The local technology company Fiberforge, which employed 22 people designing and making lightweight thermoplastic components in Glenwood Springs, has gone out of business and transferred control of its assets to a third party liquidation firm.
The move comes after two recent attempts to sell Fiberforge were unsuccessful, according to Steve Victor, whose Chicago-based firm Development Specialists Incorporated now controls the company’s assets and has been charged with repaying its creditors.
“The company has been subject to two sale processes within the last year, and as of recently it wasn’t profitable to move forward,” Victor said. “I think the company has really good technology, and it had customers, but it seemed to me that it may have been ahead of its time.”
Fiberforge was founded in the mid-1990s as an offshoot of Rocky Mountain Institute (RMI), the environmental think-tank based in Old Snowmass. A spokeswoman for RMI said the institute had no comment on Fiberforge’s affairs.
They company’s mission was to manufacture strong, ultra-light parts for cars, planes and other modes of transit that could lead to dramatic increases in fuel efficiency.

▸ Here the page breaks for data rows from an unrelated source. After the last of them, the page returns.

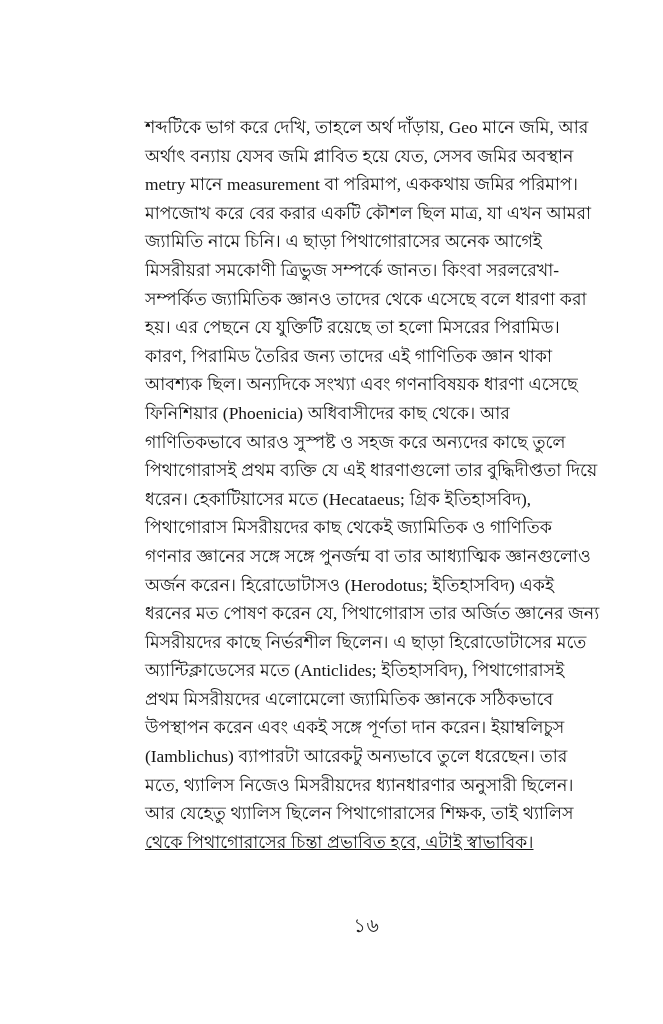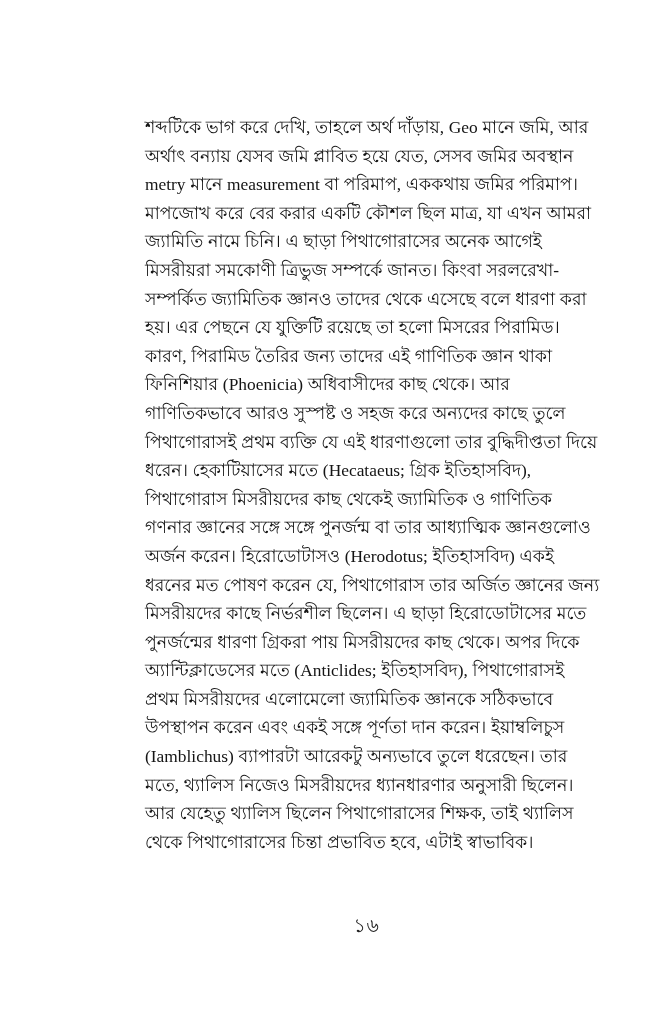--- a/index.html
+++ b/index.html
@@ -86,6 +86,7 @@
         <span class="line">সম্পর্কিত জ্যামিতিক জ্ঞানও তাদের থেকে এসেছে বলে ধারণা করা</span>
         <span class="line">হয়। এর পেছনে যে যুক্তিটি রয়েছে তা হলো মিসরের পিরামিড।</span>
         <span class="line">কারণ, পিরামিড তৈরির জন্য তাদের এই গাণিতিক জ্ঞান থাকা</span>
+        <span class="line">আবশ্যক ছিল। অন্যদিকে সংখ্যা এবং গণনাবিষয়ক ধারণা এসেছে</span>
         <span class="line">ফিনিশিয়ার (Phoenicia) অধিবাসীদের কাছ থেকে। আর</span>
         <span class="line">গাণিতিকভাবে আরও সুস্পষ্ট ও সহজ করে অন্যদের কাছে তুলে</span>
         <span class="line">পিথাগোরাসই প্রথম ব্যক্তি যে এই ধারণাগুলো তার বুদ্ধিদীপ্ততা দিয়ে</span>

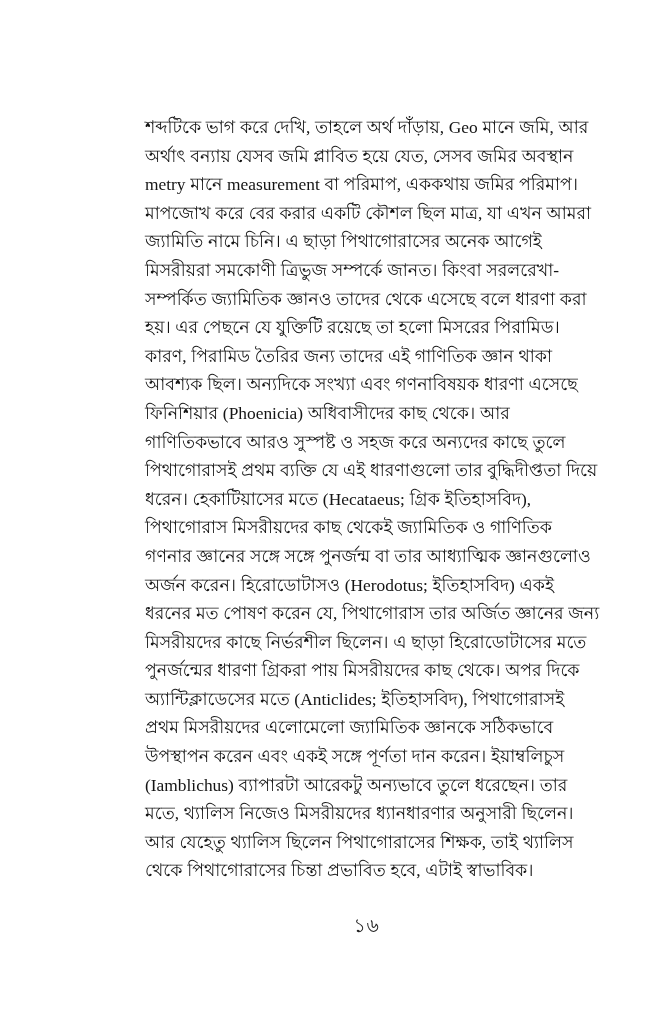--- a/index.html
+++ b/index.html
@@ -96,7 +96,6 @@
         <span class="line">অর্জন করেন। হিরোডোটাসও (Herodotus; ইতিহাসবিদ) একই</span>
         <span class="line">ধরনের মত পোষণ করেন যে, পিথাগোরাস তার অর্জিত জ্ঞানের জন্য</span>
         <span class="line">মিসরীয়দের কাছে নির্ভরশীল ছিলেন। এ ছাড়া হিরোডোটাসের মতে</span>
-        <span class="line">পুনর্জন্মের ধারণা গ্রিকরা পায় মিসরীয়দের কাছ থেকে। অপর দিকে</span>
         <span class="line">অ্যান্টিক্লাডেসের মতে (Anticlides; ইতিহাসবিদ), পিথাগোরাসই</span>
         <span class="line">প্রথম মিসরীয়দের এলোমেলো জ্যামিতিক জ্ঞানকে সঠিকভাবে</span>
         <span class="line">উপস্থাপন করেন এবং একই সঙ্গে পূর্ণতা দান করেন। ইয়াম্বলিচুস</span>

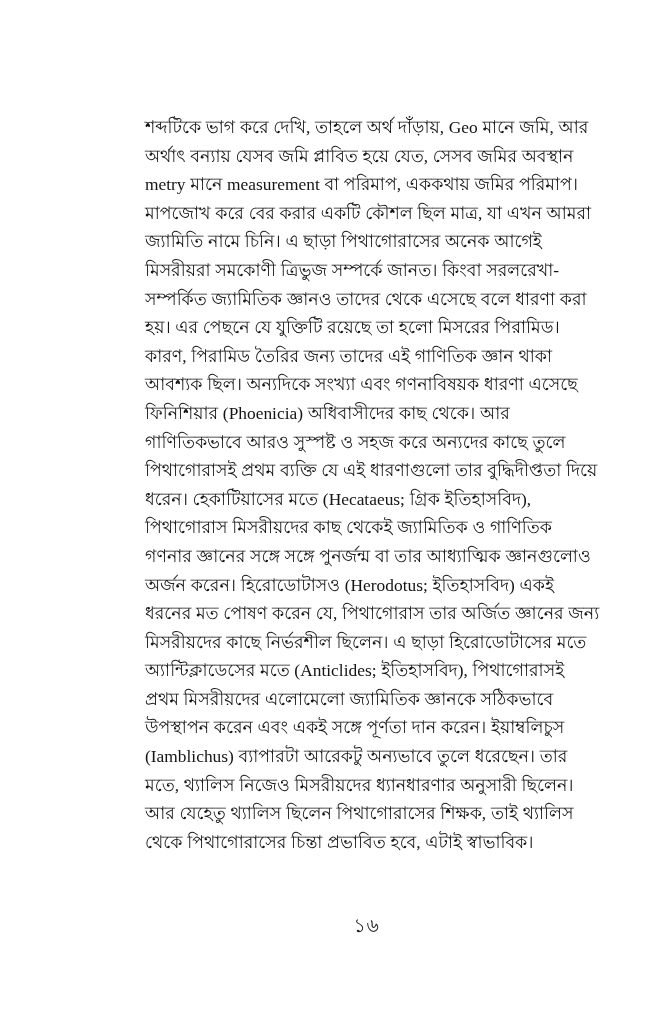--- a/index.html
+++ b/index.html
@@ -50,6 +50,7 @@
   }
   .line.last-of-para {
     text-align-last: left;
+    text-decoration: underline;
   }
   .line::after {
     content: "";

Fiberforge was often cited as a novel example of an environmentally responsible tech firm — Colorado Gov. John Hickenlooper toured the company and delivered a speech there in 2011.
More than a week before the company’s June 11 closure, as top executives scrambled to find investors who could infuse Fiberforge with cash, major operations already appeared to have ceased — there were few cars in the company parking lot during business hours, and a “for sale” sign was staked into the front lawn of the firm’s 24,000-square-foot plant on Devereux Road near the Colorado River.
Dave Cornelius, the company’s former president and CEO, told the Aspen Daily News two weeks ago that the company was working to find investors or a buyer with “a stronger manufacturing capability” than Fiberforge.
“The strength of Fiberforge is its engineering development,” Cornelius said at the time. “Ideally we would combine with somebody who has more manufacturing, and maybe a global sales and marketing capability.”
Repeated calls to other Fiberforge executives were not returned.
The company’s journey as a private firm began in 1999, when it spun off from RMI and began to develop a now patented process for manufacturing thermoplastic parts. The process involved combining carbon fiber and thermoplastic resin to form strong, light panels called “tailored blanks” that could be molded for all manner of applications.
Over the years, the company made door panels for U.S. military transport trucks, handles for kayak paddles, seat frames for passenger cars and a suite of other products, many of them prototypes.
“It’s sad — these were high-tech jobs, and high paying jobs for this area,” said Marianne Virgilli, president and CEO of the Glenwood Springs Chamber Resort Association.
“With Fiberforge, what’s really impactful was that they showed so much promise, and they were ingenious in developing products that were innovative and environmentally conscious,” said Virgilli.
The Aspen Daily News could not confirm speculation that the company’s closure was spurred by the loss of a major military contract — in 2008 Fiberforge won a contract to produce 20,000 military backpack frames for the Montana firm Mystery Ranch, as well as one to make floor panels and other parts for the CH-53K, a Sikorsky helicopter used by the U.S. Marine Corps.
Calls to both Mystery Ranch and Sikorsky were not returned.
Victor, whose firm now controls Fiberforge’s assets, said he still hopes to find a buyer willing to acquire the company and maintain it.
He speculated that one of the company’s former clients, like an aerospace or automotive company, may be interested in buying the firm.
Failing that, however, he’ll oversee the auction of the company’s assets to the highest bidder.
“We have three or four employees staying on board to help wind it down,” he said. “And we’ve already had people express interest in seeing the property.”